= Fort Lisa (North Dakota) =

Trading post

The first Fort Lisa (1810-1812), also known as the Fort Manuel Lisa Trading Post, Fort Manuel or Fort Mandan, was started by the notable fur trader Manuel Lisa of the Missouri Fur Company in 1809. This fort is likely where Sacagawea of the Lewis and Clark Expedition died. Fort Lisa superseded Fort Raymond as the uppermost post of the Missouri Fur Company on the Missouri River. This original fort was located near present day Kenel, South Dakota. In 1812 Lisa built a replacement fort downriver near present-day North Omaha, Nebraska, which he also named Fort Lisa.

==History==
In the winter of 1807, Lisa opened Fort Raymond at the mouth of the Bighorn River in modern Montana. After returning to St. Louis the following year, he formed the Missouri Fur Company with local explorer William Clark and members of the Chouteau family, founders of St. Louis. With company assets allowing a large party of 300 men, Lisa left in 1809 on a fur expedition in the north.
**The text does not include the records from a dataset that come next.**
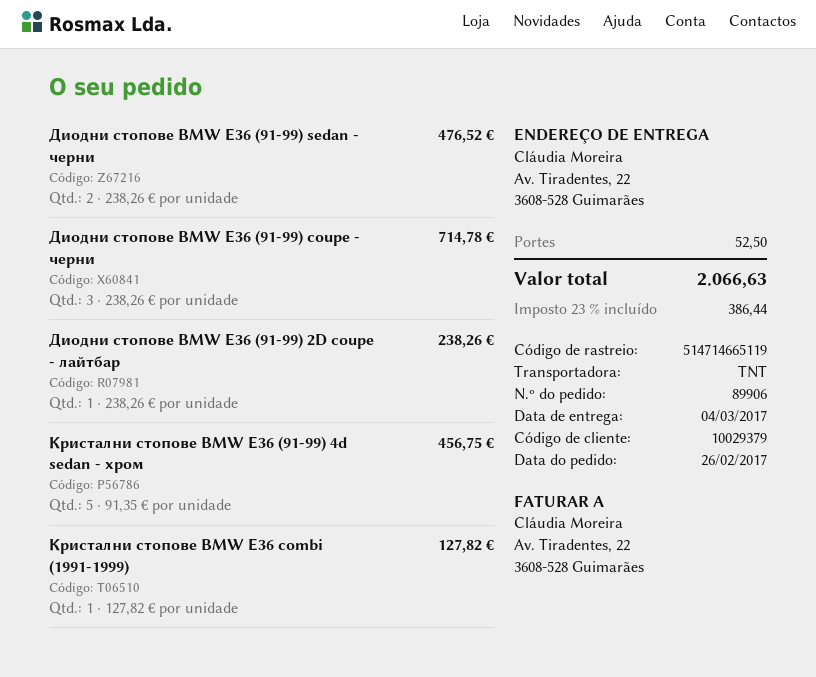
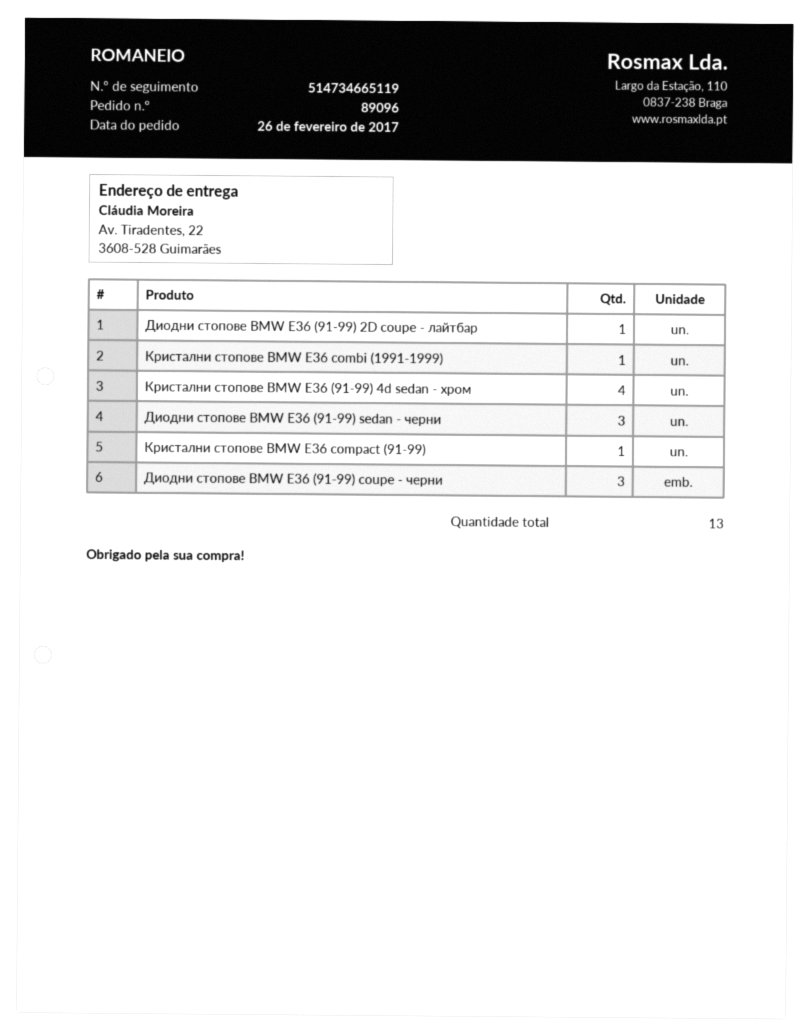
order number: 89906 -> 89096
tracking number: 514714665119 -> 514734665119
Диодни стопове BMW E36 (91-99) sedan - черни: 2 -> 3
Кристални стопове BMW E36 (91-99) 4d sedan - хром: 5 -> 4
Кристални стопове BMW E36 compact (91-99): none -> 1

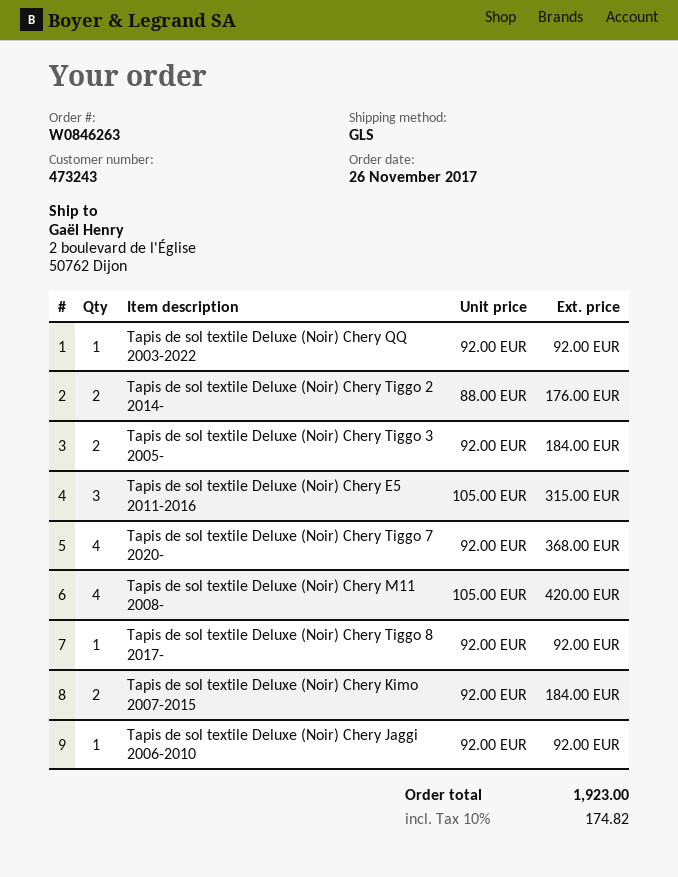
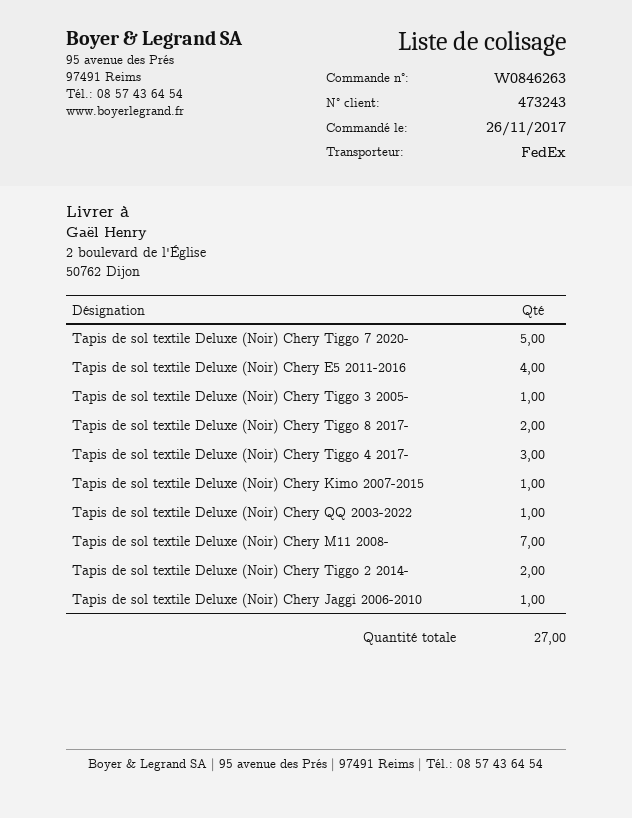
shipping method: GLS -> FedEx
Tapis de sol textile Deluxe (Noir) Chery Tiggo 3 2005-: 2 -> 1
Tapis de sol textile Deluxe (Noir) Chery E5 2011-2016: 3 -> 4
Tapis de sol textile Deluxe (Noir) Chery Tiggo 7 2020-: 4 -> 5
Tapis de sol textile Deluxe (Noir) Chery M11 2008-: 4 -> 7
Tapis de sol textile Deluxe (Noir) Chery Tiggo 8 2017-: 1 -> 2
Tapis de sol textile Deluxe (Noir) Chery Kimo 2007-2015: 2 -> 1
Tapis de sol textile Deluxe (Noir) Chery Tiggo 4 2017-: none -> 3

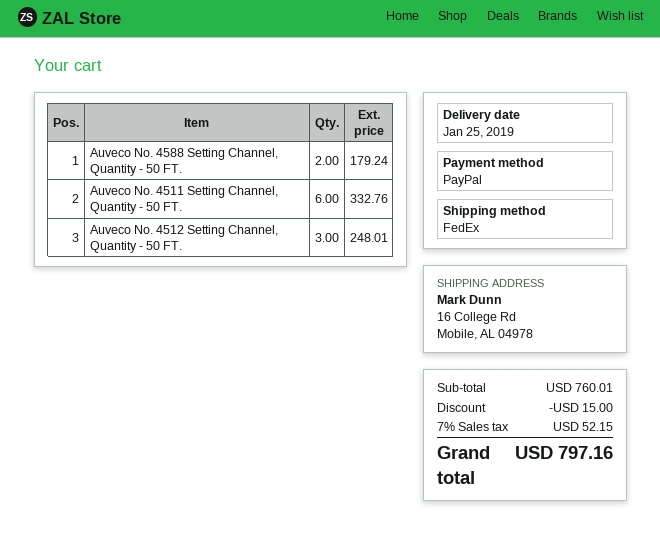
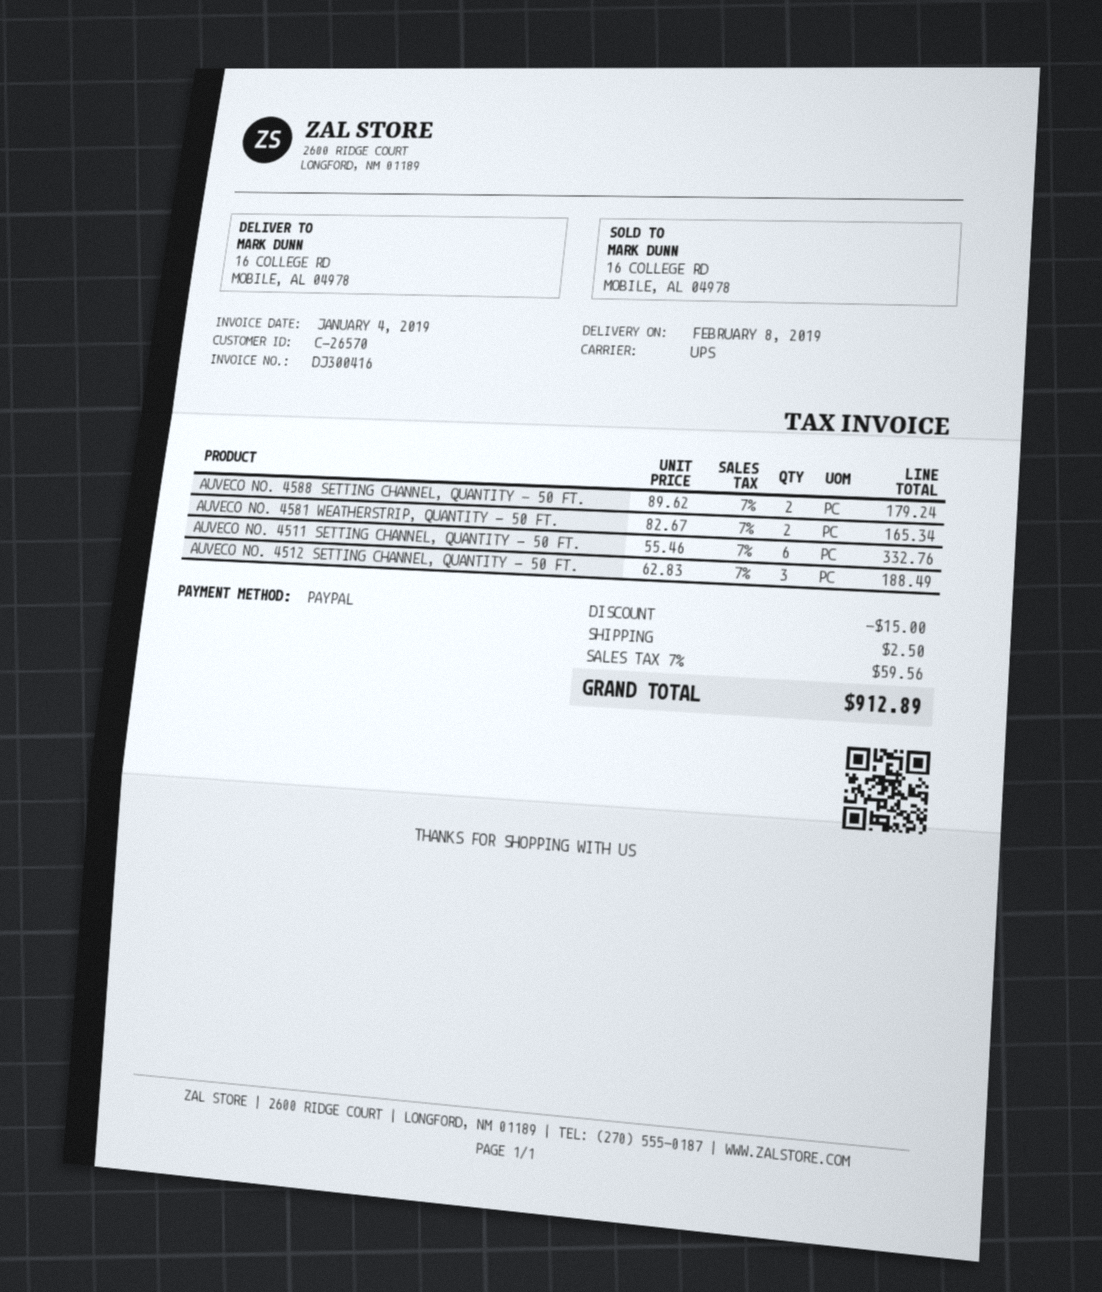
delivery date: 2019-01-25 -> 2019-02-08
shipping method: FedEx -> UPS
Auveco No. 4512 Setting Channel, Quantity - 50 FT.: 3 for 248.01 -> 3 for 188.49
AUVECO NO. 4581 WEATHERSTRIP, QUANTITY - 50 FT.: none -> 2 for 165.34
shipping: none -> 2.50
tax: 7% = 52.15 -> 7% = 59.56
total: 797.16 -> 912.89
After visiting Fort Raymond, he built a new station named Fort Lisa and shifted operations to the new post. The new station was located near a Gros Ventres of the Missouri (Hidatsa) village, in between the mouth of the Little Missouri and that of the Knife rivers in what is now North Dakota. During its first year of operation Pierre Dorion, Jr., his common law wife Marie Aioe Dorion and family resided at the station.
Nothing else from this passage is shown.